# Foundations of Data Science (GDW) 2023



# Exercise V: Association Rules & FP-Trees

This week's exercise will be about how to evaluate association rules and tree-based algorithm for mining those.

## Part 1: Metrics
Given a rule $X \rightarrow Y$, we know three metrics to measure its quality:
- Support: $supp(X, Y) = \frac{freq(X, Y)}{N}$
- Confidence: $conf(X, Y) = \frac{freq(X, Y)}{freq(X)}$
- Lift: $lift(X, Y) = \frac{supp(X, Y)}{supp(X)*(supp(Y)}$

### Task 1.1
Explain the intuitive meaning behind these three metrics.
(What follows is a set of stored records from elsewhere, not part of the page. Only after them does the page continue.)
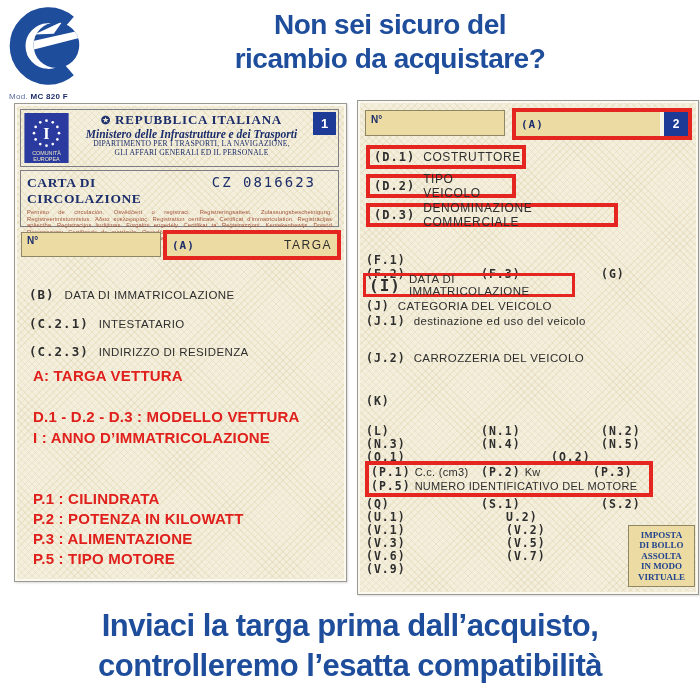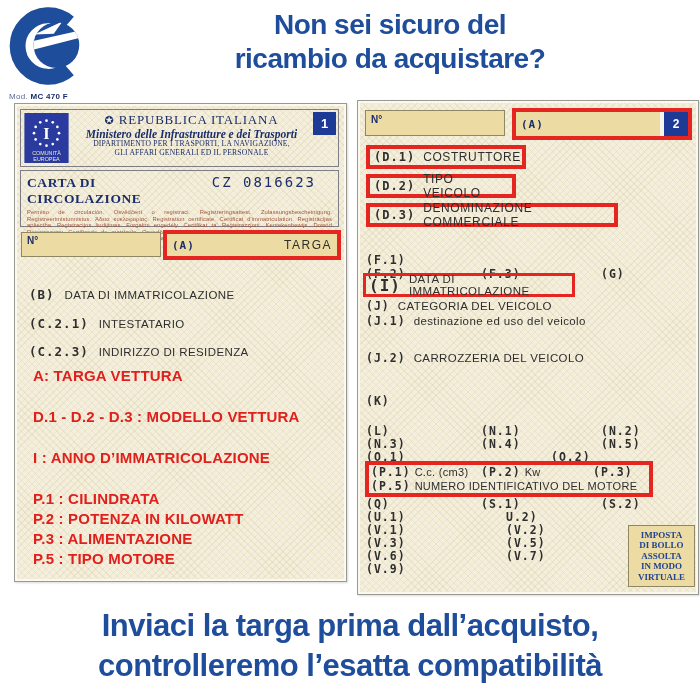--- a/index.html
+++ b/index.html
@@ -120,7 +120,7 @@
 
   <div class="modlabel">
     <span>Mod.</span>
-    <b>MC 470 F</b>
+    <b>MC 820 F</b>
   </div>
 
   <div class="doc doc1">

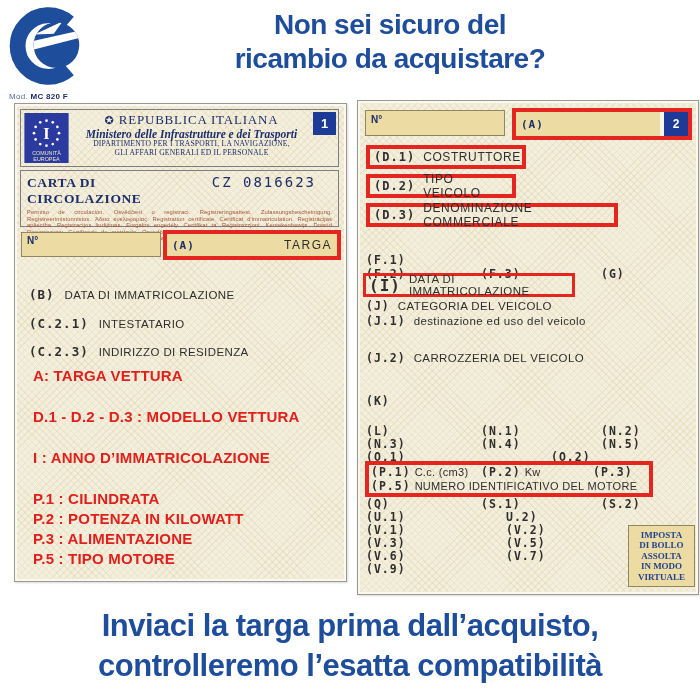--- a/index.html
+++ b/index.html
@@ -35,7 +35,7 @@
   .eu{position:absolute;left:3px;top:3px;width:45px;height:50px;}
   .hdrtext{position:absolute;left:52px;top:2px;right:28px;text-align:center;color:#1c2d6b;
     font-family:"Liberation Serif",serif;}
-  .hline1{font-size:13px;font-weight:normal;letter-spacing:.8px;}
+  .hline1{font-size:13px;font-weight:bold;letter-spacing:.8px;}
   .emblem{font-size:11px;}
   .ministry{font-size:11.5px;font-weight:bold;font-style:italic;margin-top:0px;}
   .dept{font-size:7.6px;letter-spacing:.2px;line-height:8.6px;}

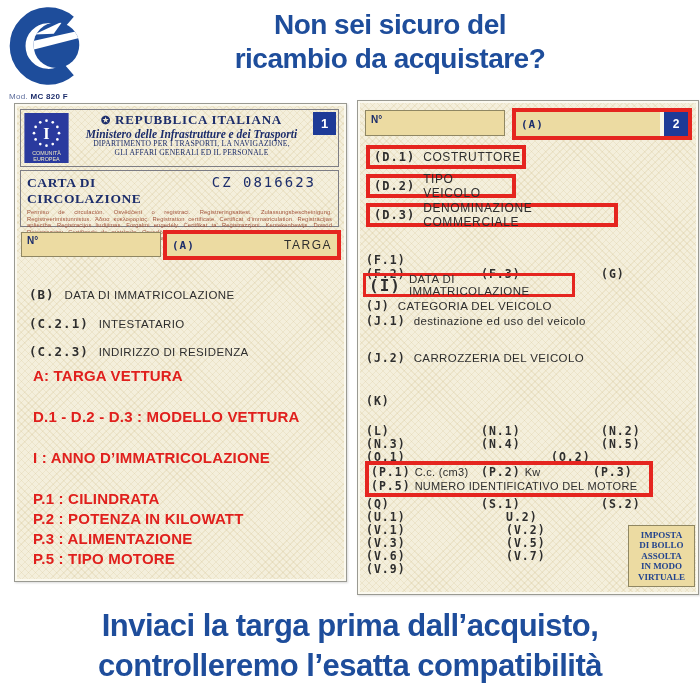--- a/index.html
+++ b/index.html
@@ -192,7 +192,7 @@
 
     <div class="note" style="top:263px">A: TARGA VETTURA</div>
     <div class="note" style="top:304px">D.1 - D.2 - D.3 : MODELLO VETTURA</div>
-    <div class="note" style="top:345px">I : ANNO D’IMMATRICOLAZIONE</div>
+    <div class="note" style="top:325px">I : ANNO D’IMMATRICOLAZIONE</div>
     <div class="note" style="top:386px">P.1 : CILINDRATA</div>
     <div class="note" style="top:406px">P.2 : POTENZA IN KILOWATT</div>
     <div class="note" style="top:426px">P.3 : ALIMENTAZIONE</div>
You may use a real-life example such as shopping, etc.

*Write your notes here:*

...


Now, execute the apriori code below to mine assocation rules.

In [1]:
import pandas as pd
import numpy as np
from mlxtend.frequent_patterns import apriori, association_rules

D = [set(x) for x in ['abc', 'acf', 'abce', 'de', 'cfg', 'abfg', 'acdeg', 'abdfg', 'afg', 'abdefg', 'abdf']]

df = pd.DataFrame(D)

items = ['a', 'b', 'c', 'd', 'e', 'f', 'g']
# We convert the data to one-hot encoding
def onehot_encode(df, items):
    itemset = set(items)
    encoded_vals = []
    for _, row in df.iterrows():
        rowset = set(row)
        labels = {}
        uncommons = list(itemset - rowset)
        commons = list(itemset.intersection(rowset))
        for uc in uncommons:
            labels[uc] = 0
        for com in commons:
            labels[com] = 1
        encoded_vals.append(labels)
    return encoded_vals

ohe_items = onehot_encode(df, items)
ohe_df = pd.DataFrame(ohe_items)

# We know the data is boolean, so we can explicitly declare it as such
freq_items = apriori(ohe_df.astype('bool'), min_support=0.4, use_colnames=True, verbose=1)
rules = association_rules(freq_items, metric="confidence", min_threshold=0.6)
rules.sort_values(by='support', ascending=False)

ModuleNotFoundError: No module named 'pandas'

### Task 1.2
Try to play with the value for minimum support and at the lift. You may choose threshold values for lift as you deem fit.

Note your findings and try to give an explanation intuitively.

In [None]:
freq_items = apriori(ohe_df.astype('bool'), min_support=0.4, use_colnames=True, verbose=1)
rules = association_rules(freq_items, metric="lift", min_threshold=1.2)
rules.sort_values(by='support', ascending=True)

*Write your notes here*

...

## Part 2: FP-Growth

We know FP-Growth to be an alternative to the Apriori algorithm that does not need to generate candidates.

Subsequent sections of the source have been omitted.